Ok. I think we should start with '/(:artist)-tickets/': 'ticketsOpened'
variant.
Btw, this is an implementation for the url-mapper
project running behind cerebrla-router
really. So lets put up an issue there as soon as we feel aligned on this
url-mapper
does only half of deal I suppose. Restoring url currently made in cerebral-router
Ah, yes, will be changes in both projects indeed
There are some other issues related to Cerebral Router too, so lets put all of this into one release. Will make a release issue summarizing everything tomorrow morning :)
Thanks guys! Really appreciate the suggestions and discussions!

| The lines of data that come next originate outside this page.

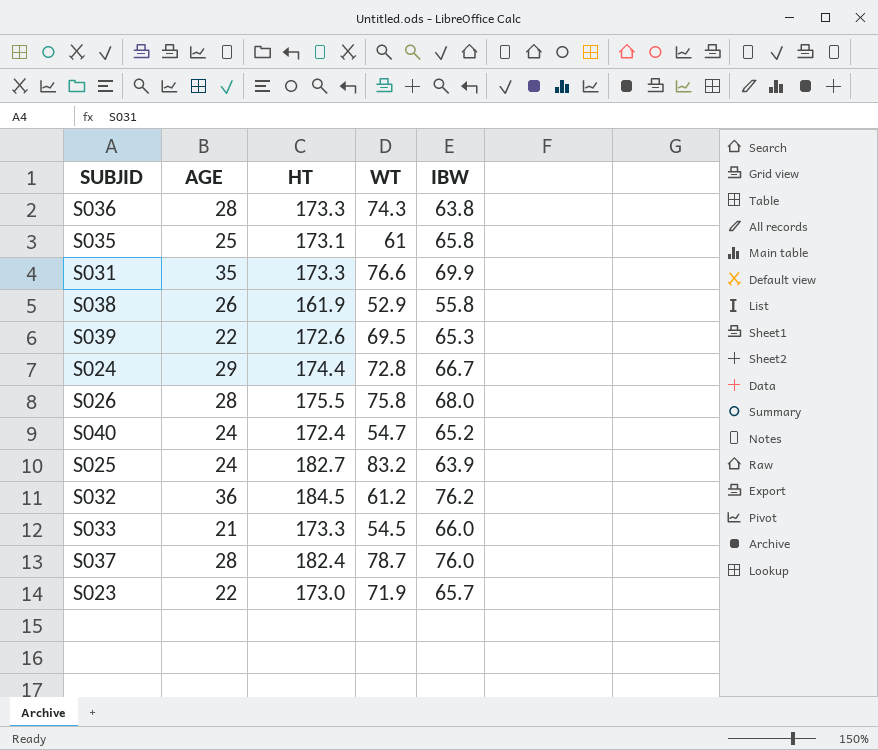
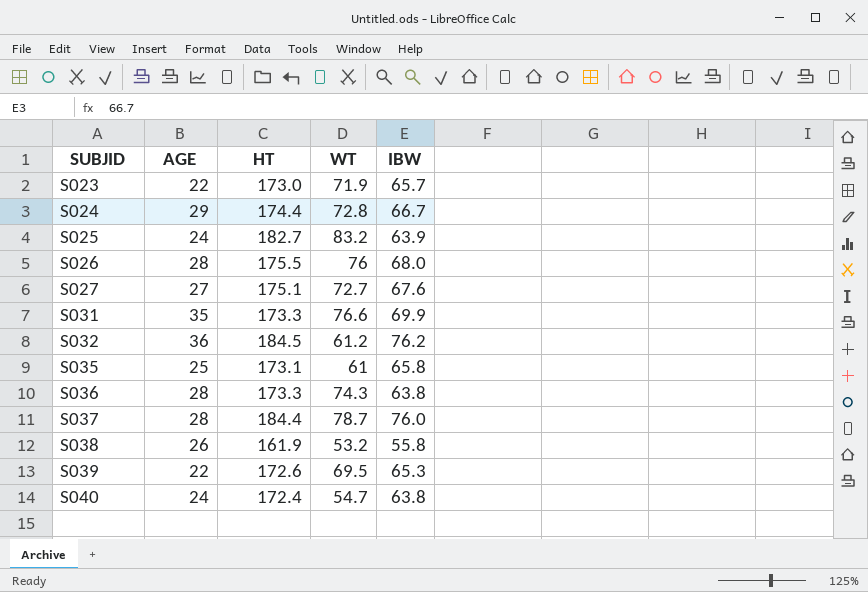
row order: none -> SUBJID ascending
row S033: 21 | 173.3 | 54.5 | 66.0 -> none
S026 | WT: 75.8 -> 76
row S027: none -> 27 | 175.1 | 72.7 | 67.6
S037 | HT: 182.4 -> 184.4
S038 | WT: 52.9 -> 53.2
S040 | IBW: 65.2 -> 63.8

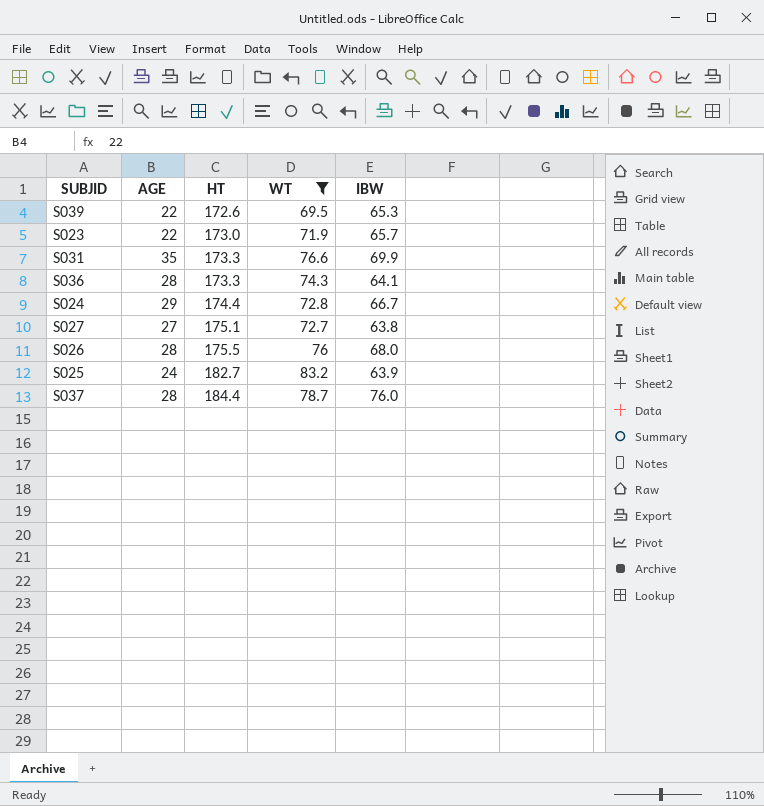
filter: none -> WT >= 69.5
row order: SUBJID ascending -> HT ascending
S036 | IBW: 63.8 -> 64.1
S027 | IBW: 67.6 -> 63.8

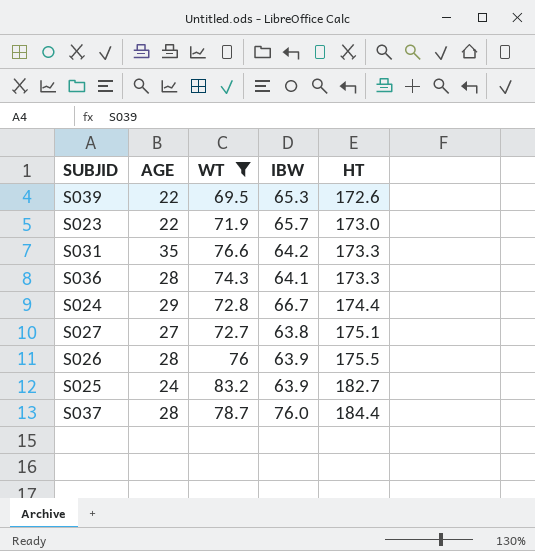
column HT | position: 3 -> 5
S031 | IBW: 69.9 -> 64.2
S026 | IBW: 68.0 -> 63.9

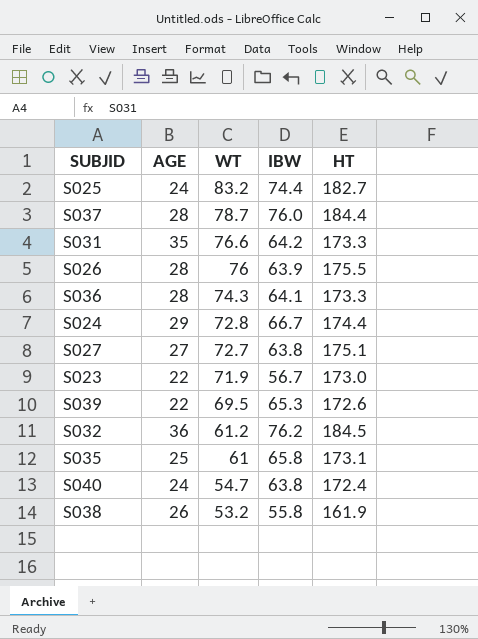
filter: WT >= 69.5 -> none
row order: HT ascending -> WT descending
S025 | IBW: 63.9 -> 74.4
S023 | IBW: 65.7 -> 56.7

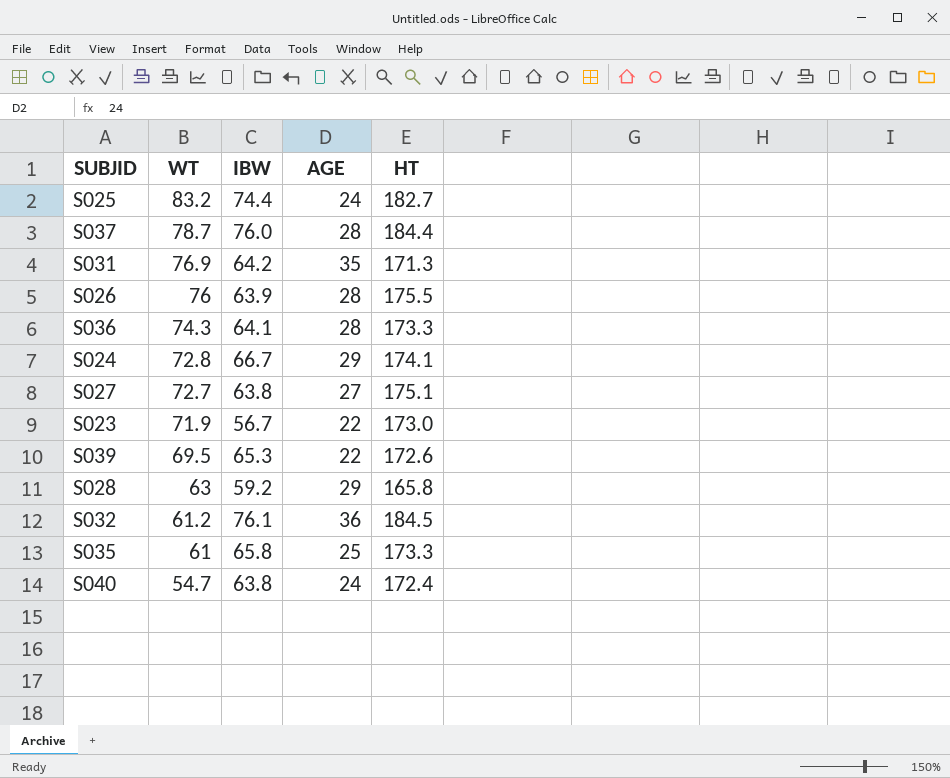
column AGE | position: 2 -> 4
row S038: 26 | 53.2 | 55.8 | 161.9 -> none
S031 | WT: 76.6 -> 76.9
S031 | HT: 173.3 -> 171.3
S024 | HT: 174.4 -> 174.1
row S028: none -> 63 | 59.2 | 29 | 165.8
S032 | IBW: 76.2 -> 76.1
S035 | HT: 173.1 -> 173.3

Closing this as it is part of next release issue: https://github.com/christianalfoni/cerebral-router/issues/44
good news:
https://github.com/pillarjs/path-to-regexp#custom-match-parameters used in url-mapper
already has support for regexps:
'/:artist(\\w+)-tickets(.*)'
, /madonna-tickets-anything
=>
{
url: '/madonna-tickets-anything',
path: '/madonna-tickets-anything',
params: { '0': '-anything', artist: 'madonna' },
query: {}
}
I will add a tests both to cerebral-router
and url-mapper
. And seems will have to replace hardcoded regexp with path-to-regexp
api call (directly or exposed through url-mapper
)
I have made initial support in #45. Moving to path-to-regexp
allowed to cleanup a lot of code. It is awesome.
It still wip and requires some polish but it works like a charm.
Some routes are too difficult to support by simple
:param
text parameters.A regex match that passed capturing groups as parameters would be the thing that made this library one I could consider using.